People won’t wait 40 minutes to download a movie even though that is far quicker than waiting for a disc to come from Netflix. Until these speeds come down to under five minutes video downloads won’t take off. One option is to develop software which can start playing the video while it is still downloading but the real answer is radically improving download speeds and that what will convince the market of NICTA’s value. I expect every single next generation STB will need this chip which is what gets VCs excited. I don’t think they will have any trouble getting the cash.

Improving the speed from the wireless router to STB is only one half of the equation. There is not much use in developing a blazing wireless connection if Internet connections are still chugging along at under 10Mbps. In the UK this means a complete infrastructure upgrade, fortunately this seems to be going ahead with a project to lay fibre optics in the sewer system. Once complete the UK will be able to get speeds of up to 100Mbps so props to H20 for pioneering this. I’ll certainly be one of their first customers when they reach London. Another benefit is they won’t have to dig up any roads to do this which I am delighted about since at any one time Thames Water seem intent on digging up at least two sections of my bus route to work. This is an entirely mysterious process as there never appear to be any workers around – just fences, holes and exposed pipework.
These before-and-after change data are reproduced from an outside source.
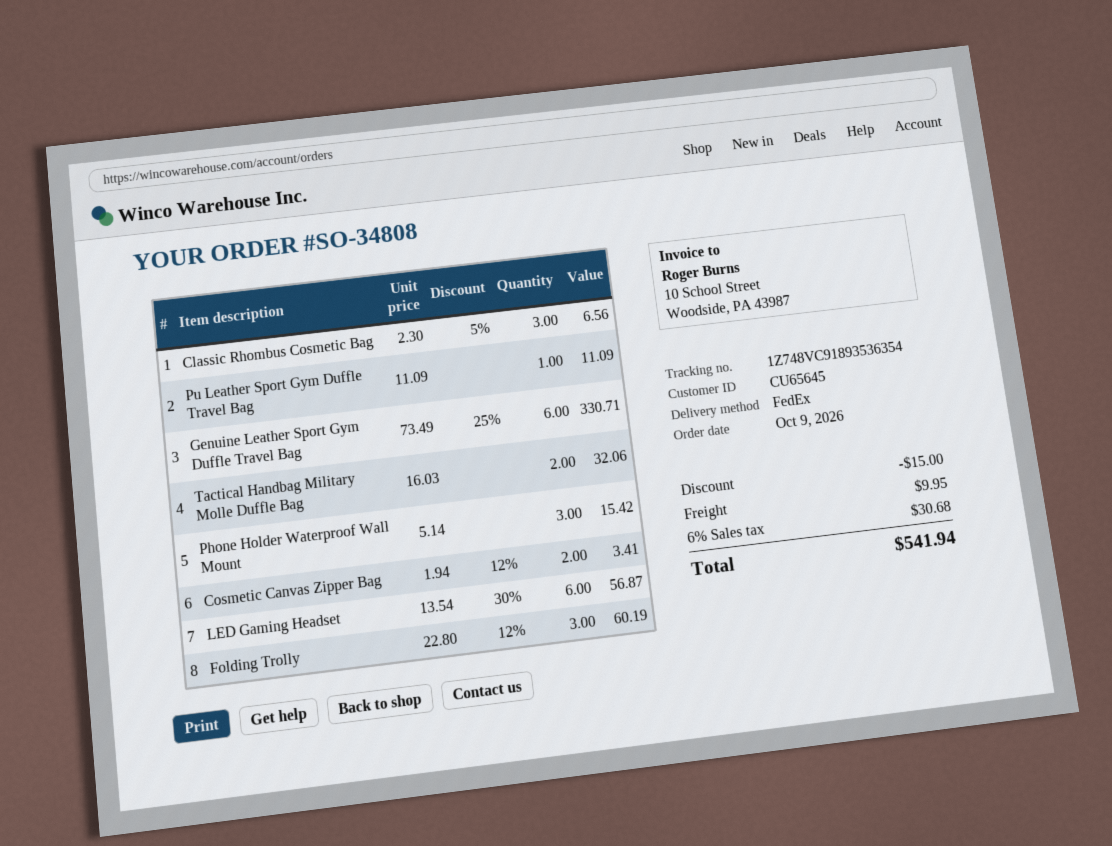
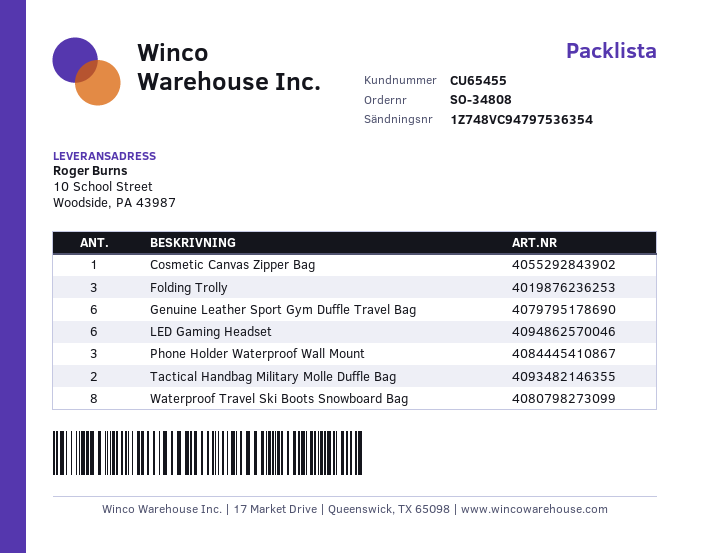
customer number: CU65645 -> CU65455
tracking number: 1Z748VC91893536354 -> 1Z748VC94797536354
Classic Rhombus Cosmetic Bag: 3 -> none
Pu Leather Sport Gym Duffle Travel Bag: 1 -> none
Cosmetic Canvas Zipper Bag: 2 -> 1
Waterproof Travel Ski Boots Snowboard Bag: none -> 8

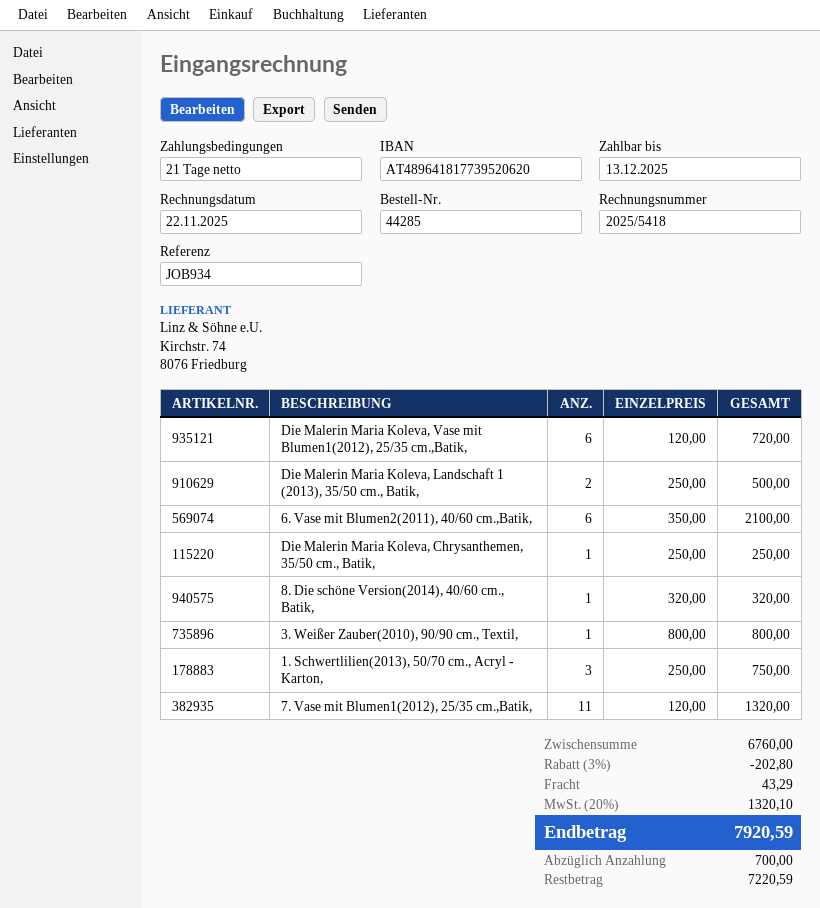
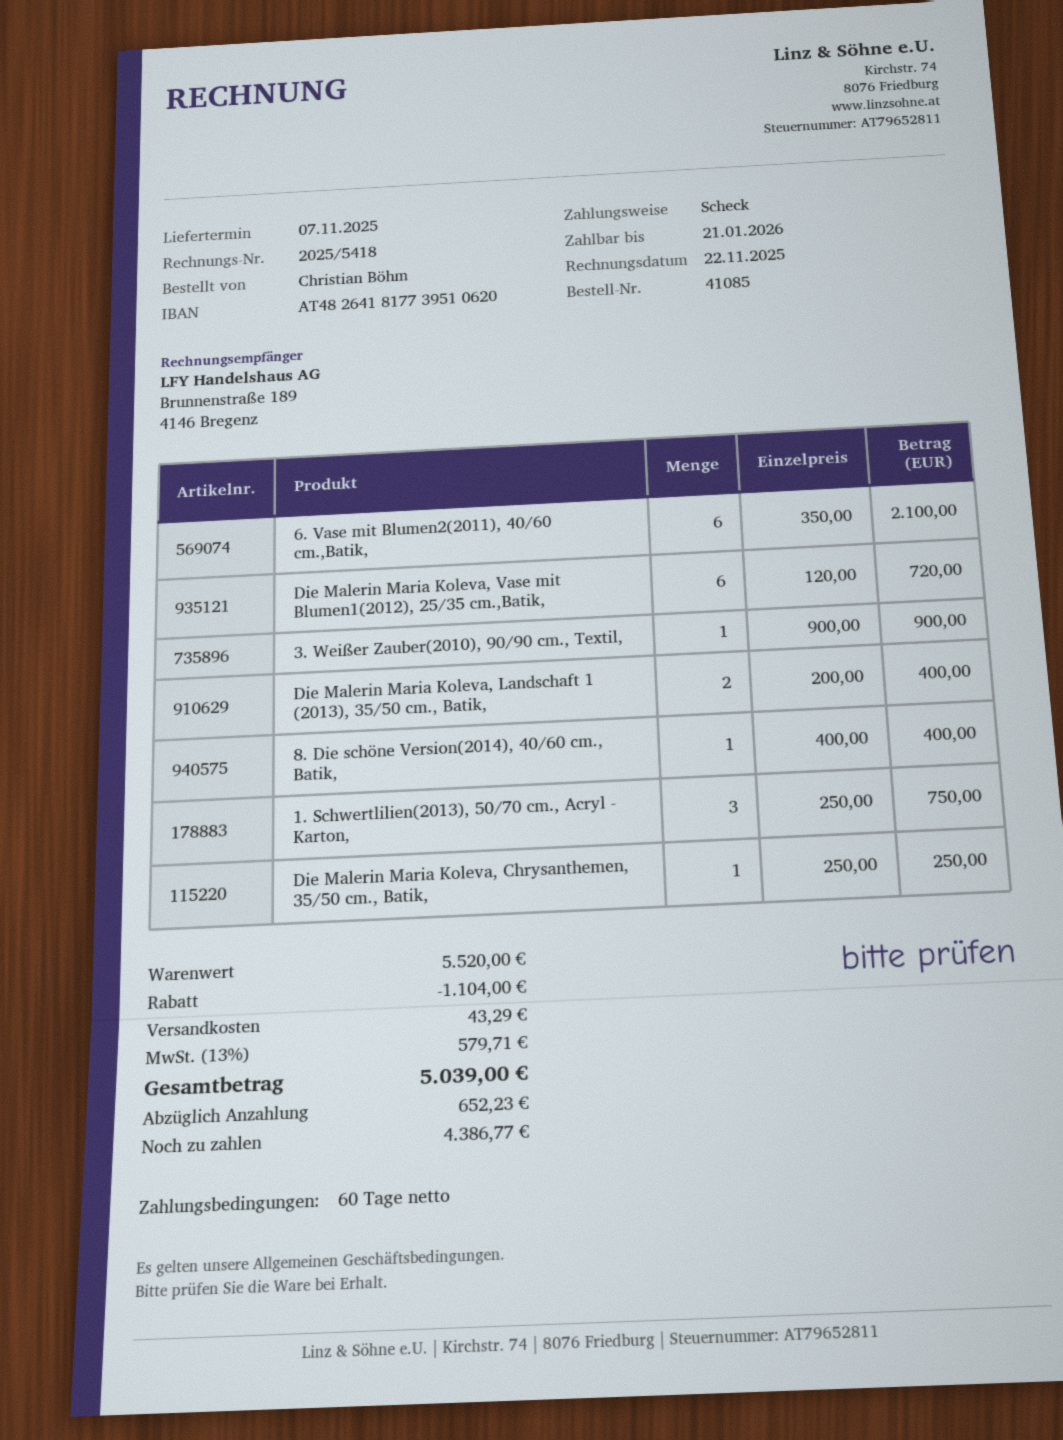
order number: 44285 -> 41085
payment terms: 21 days -> 60 days
due date: 2025-12-13 -> 2026-01-21
bank account: AT489641817739520620 -> AT482641817739510620
Die Malerin Maria Koleva, Landschaft 1 (2013), 35/50 cm., Batik,: 2 x 250.00 = 500.00 -> 2 x 200.00 = 400.00
8. Die schöne Version(2014), 40/60 cm., Batik,: 1 x 320.00 = 320.00 -> 1 x 400.00 = 400.00
3. Weißer Zauber(2010), 90/90 cm., Textil,: 1 x 800.00 = 800.00 -> 1 x 900.00 = 900.00
7. Vase mit Blumen1(2012), 25/35 cm.,Batik,: 11 x 120.00 = 1320.00 -> none
subtotal: 6760.00 -> 5520.00
discount: 202.80 -> 1104.00
tax: 20% = 1320.10 -> 13% = 579.71
total: 7920.59 -> 5039.00
deposit: 700.00 -> 652.23
balance: 7220.59 -> 4386.77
On Humax and Set Top Boxes

13 05 2008

I recently bought a Humax Set Top Box following the demise of my Freesat STB. Apart from Citylink Beckenham making me wait an hour to collect it I am delighted all round. These things are pure genius and I have no doubt Humax will take over the world while bigger companies are fannying around with things like DVD recorders and Blu Ray. The real breakthrough will come when STBs get wifi and can connect directly to the Internet.

This is something we are ultimately planning towards with our startup. TV and film services on the desktop will never make any real money as most people aren’t prepared to sit at their computer to watch TV. Now I know what you are thinking ‘I watch TV on my computer all the time’, my point is that you are not ‘most people’. First of all you are reading a technology blog, secondly to get your desktop TV you are willing to monkey around with uTorrent, Mininova, Bitmetv or whatever which most people are not prepared to do. They just want to point a remote at their TV and go.

At the moment we are in the (very) early days but the destination is increasingly clear: smart STBs. Until Toshiba folded recently there was a great debate over whether HD DVD or Blu Ray would triumph, my prediction is they will both lose. This situation is reminiscent of the mid-nineties when a debate raged over what would replace the CD, the two contenders were DAT by Philips and MiniDisc by Sony. Ten years later who has either? Hard disk based players came along, Steve Jobs spotted the trend and the rest is history.

Smart companies like Apple are not even involved in the next-gen DVD market, focusing instead on smart STBs. That said the iPod prospered long before the iTunes Store because of the explosion of filesharing when Napster launched in 1999. The iPod arrived two years later and was built to capitalise on this content explosion. This time Apple is building the device and tying it to the store. The problem with this approach is that people generally won’t pay $1.99 per episode (or more in HBO’s case) for content they can record to their STBs or get from Mininova for nothing.

To me a far more interesting development is BitTorrent’s move into STB software and the emergence of the Myka STB. This is the future. I expect over the next few years for something similar to happen with video as did with music. In the early days content owners will be determined to use DRM to tie down consumers before realising there is no future in restricted services and opening up. It will need a compelling argument for content owners to do this – in particular how any service can beat piracy. That’s where we come in.